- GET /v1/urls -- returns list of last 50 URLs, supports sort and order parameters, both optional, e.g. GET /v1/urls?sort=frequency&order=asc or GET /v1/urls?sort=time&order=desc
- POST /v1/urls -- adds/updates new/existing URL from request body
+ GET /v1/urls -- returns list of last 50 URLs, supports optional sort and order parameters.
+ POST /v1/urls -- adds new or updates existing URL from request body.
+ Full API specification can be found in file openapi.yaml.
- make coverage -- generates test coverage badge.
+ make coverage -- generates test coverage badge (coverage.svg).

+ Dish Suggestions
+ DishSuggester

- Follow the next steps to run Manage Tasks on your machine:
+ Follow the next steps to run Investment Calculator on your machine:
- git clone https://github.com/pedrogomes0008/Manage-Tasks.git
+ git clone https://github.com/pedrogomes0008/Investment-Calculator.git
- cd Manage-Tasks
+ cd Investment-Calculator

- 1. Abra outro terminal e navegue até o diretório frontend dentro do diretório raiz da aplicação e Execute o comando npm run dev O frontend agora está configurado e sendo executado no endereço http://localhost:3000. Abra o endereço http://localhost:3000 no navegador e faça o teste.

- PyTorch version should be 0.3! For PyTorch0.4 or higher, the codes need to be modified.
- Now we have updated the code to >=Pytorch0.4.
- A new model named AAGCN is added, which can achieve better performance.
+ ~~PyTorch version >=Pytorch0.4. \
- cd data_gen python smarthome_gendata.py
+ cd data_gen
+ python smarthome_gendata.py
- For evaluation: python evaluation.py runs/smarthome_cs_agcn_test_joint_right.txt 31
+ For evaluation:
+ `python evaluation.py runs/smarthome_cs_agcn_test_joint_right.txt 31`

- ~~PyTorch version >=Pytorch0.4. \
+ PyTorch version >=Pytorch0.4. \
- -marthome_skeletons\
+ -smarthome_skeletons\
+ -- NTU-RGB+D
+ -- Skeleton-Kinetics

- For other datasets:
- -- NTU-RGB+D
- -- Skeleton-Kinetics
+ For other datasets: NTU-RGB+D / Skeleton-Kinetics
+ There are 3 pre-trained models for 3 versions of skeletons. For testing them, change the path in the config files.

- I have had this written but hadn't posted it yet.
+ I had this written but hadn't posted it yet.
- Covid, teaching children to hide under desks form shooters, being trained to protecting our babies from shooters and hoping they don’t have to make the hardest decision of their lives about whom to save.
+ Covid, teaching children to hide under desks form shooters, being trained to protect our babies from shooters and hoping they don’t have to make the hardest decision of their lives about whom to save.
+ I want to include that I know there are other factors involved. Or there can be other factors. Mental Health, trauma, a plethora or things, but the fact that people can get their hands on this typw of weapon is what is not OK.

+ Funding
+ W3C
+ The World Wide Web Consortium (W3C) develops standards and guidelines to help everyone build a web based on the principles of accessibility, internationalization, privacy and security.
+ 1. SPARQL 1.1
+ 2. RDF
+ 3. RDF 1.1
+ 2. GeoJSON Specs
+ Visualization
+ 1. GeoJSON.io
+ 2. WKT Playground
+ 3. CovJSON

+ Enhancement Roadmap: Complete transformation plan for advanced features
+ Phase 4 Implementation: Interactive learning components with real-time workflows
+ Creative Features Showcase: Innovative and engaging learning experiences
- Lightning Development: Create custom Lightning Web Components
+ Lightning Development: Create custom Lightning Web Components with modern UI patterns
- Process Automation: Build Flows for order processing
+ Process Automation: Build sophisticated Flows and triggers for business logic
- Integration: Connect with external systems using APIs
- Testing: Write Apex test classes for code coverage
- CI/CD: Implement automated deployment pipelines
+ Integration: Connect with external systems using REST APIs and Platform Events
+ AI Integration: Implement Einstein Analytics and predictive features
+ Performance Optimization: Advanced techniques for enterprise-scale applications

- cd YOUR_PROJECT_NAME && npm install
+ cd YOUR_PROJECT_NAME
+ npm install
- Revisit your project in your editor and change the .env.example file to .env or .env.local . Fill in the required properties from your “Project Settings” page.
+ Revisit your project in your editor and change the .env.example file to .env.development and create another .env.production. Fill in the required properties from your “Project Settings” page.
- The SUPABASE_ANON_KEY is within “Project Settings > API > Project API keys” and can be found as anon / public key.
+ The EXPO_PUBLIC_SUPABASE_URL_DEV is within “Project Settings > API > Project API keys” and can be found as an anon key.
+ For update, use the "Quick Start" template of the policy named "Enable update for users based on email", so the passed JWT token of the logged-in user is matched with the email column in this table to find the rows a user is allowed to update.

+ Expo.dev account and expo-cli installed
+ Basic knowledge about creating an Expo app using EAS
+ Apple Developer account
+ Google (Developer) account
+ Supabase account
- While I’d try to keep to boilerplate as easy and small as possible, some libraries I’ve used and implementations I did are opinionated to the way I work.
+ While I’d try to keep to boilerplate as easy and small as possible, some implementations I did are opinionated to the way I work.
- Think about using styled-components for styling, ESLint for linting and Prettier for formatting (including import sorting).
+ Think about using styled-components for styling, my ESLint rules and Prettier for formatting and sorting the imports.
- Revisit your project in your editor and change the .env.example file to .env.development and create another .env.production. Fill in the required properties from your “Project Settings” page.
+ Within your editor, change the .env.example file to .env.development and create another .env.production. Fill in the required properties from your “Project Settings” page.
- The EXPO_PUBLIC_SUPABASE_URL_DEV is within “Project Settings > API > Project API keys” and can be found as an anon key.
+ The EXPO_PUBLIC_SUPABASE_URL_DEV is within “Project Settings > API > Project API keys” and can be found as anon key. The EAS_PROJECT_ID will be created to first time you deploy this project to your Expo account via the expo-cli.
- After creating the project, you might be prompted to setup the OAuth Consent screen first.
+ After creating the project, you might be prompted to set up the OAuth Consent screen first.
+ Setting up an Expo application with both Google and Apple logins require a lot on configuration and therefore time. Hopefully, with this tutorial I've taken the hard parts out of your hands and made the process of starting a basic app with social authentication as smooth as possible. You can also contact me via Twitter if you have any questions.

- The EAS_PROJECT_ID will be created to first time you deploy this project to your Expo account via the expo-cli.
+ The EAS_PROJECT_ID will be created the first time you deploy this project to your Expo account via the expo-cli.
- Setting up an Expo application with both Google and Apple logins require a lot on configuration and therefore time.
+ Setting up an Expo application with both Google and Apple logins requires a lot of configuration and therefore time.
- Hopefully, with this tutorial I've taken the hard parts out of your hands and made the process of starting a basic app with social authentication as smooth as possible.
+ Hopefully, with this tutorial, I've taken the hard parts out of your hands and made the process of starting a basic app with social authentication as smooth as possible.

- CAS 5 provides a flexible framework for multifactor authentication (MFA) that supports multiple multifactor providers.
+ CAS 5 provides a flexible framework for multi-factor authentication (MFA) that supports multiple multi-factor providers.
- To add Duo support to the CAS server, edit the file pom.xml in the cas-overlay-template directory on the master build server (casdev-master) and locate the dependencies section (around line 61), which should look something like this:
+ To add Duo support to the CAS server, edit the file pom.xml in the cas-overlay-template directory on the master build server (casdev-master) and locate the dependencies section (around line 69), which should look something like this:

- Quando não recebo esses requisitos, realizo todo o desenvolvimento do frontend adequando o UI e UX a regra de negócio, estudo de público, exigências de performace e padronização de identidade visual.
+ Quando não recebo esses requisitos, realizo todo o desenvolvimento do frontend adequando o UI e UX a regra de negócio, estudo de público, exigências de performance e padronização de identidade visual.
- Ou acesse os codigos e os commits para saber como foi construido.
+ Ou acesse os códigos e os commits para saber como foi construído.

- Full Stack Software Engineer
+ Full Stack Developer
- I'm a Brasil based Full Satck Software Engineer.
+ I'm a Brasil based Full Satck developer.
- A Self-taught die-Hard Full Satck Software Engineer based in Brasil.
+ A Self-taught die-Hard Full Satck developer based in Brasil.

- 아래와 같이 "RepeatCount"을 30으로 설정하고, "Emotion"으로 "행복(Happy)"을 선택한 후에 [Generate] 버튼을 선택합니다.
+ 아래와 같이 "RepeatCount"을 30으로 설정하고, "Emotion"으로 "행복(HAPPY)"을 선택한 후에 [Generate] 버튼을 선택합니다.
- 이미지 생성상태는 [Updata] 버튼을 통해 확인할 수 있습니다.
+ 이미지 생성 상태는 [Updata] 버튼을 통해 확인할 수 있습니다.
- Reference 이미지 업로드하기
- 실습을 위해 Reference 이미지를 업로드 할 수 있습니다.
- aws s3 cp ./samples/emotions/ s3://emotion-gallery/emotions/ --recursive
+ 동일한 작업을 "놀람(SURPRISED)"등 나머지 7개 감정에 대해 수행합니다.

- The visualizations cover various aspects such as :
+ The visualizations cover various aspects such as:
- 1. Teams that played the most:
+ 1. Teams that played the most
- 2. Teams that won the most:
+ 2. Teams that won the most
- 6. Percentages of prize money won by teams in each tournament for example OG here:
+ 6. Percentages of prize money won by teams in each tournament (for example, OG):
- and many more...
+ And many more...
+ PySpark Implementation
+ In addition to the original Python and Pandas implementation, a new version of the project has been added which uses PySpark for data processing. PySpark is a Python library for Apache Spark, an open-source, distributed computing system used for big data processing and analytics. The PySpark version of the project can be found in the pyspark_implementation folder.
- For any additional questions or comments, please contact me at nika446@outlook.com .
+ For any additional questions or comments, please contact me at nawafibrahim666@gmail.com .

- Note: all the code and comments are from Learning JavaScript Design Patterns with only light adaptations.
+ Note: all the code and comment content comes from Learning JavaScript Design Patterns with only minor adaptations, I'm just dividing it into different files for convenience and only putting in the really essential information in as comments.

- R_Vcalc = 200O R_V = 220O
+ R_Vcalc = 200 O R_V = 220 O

Directions — Where a line of the listing includes the word "Follow", it counts; say how many such lines there are and nothing more.

Expected output — 2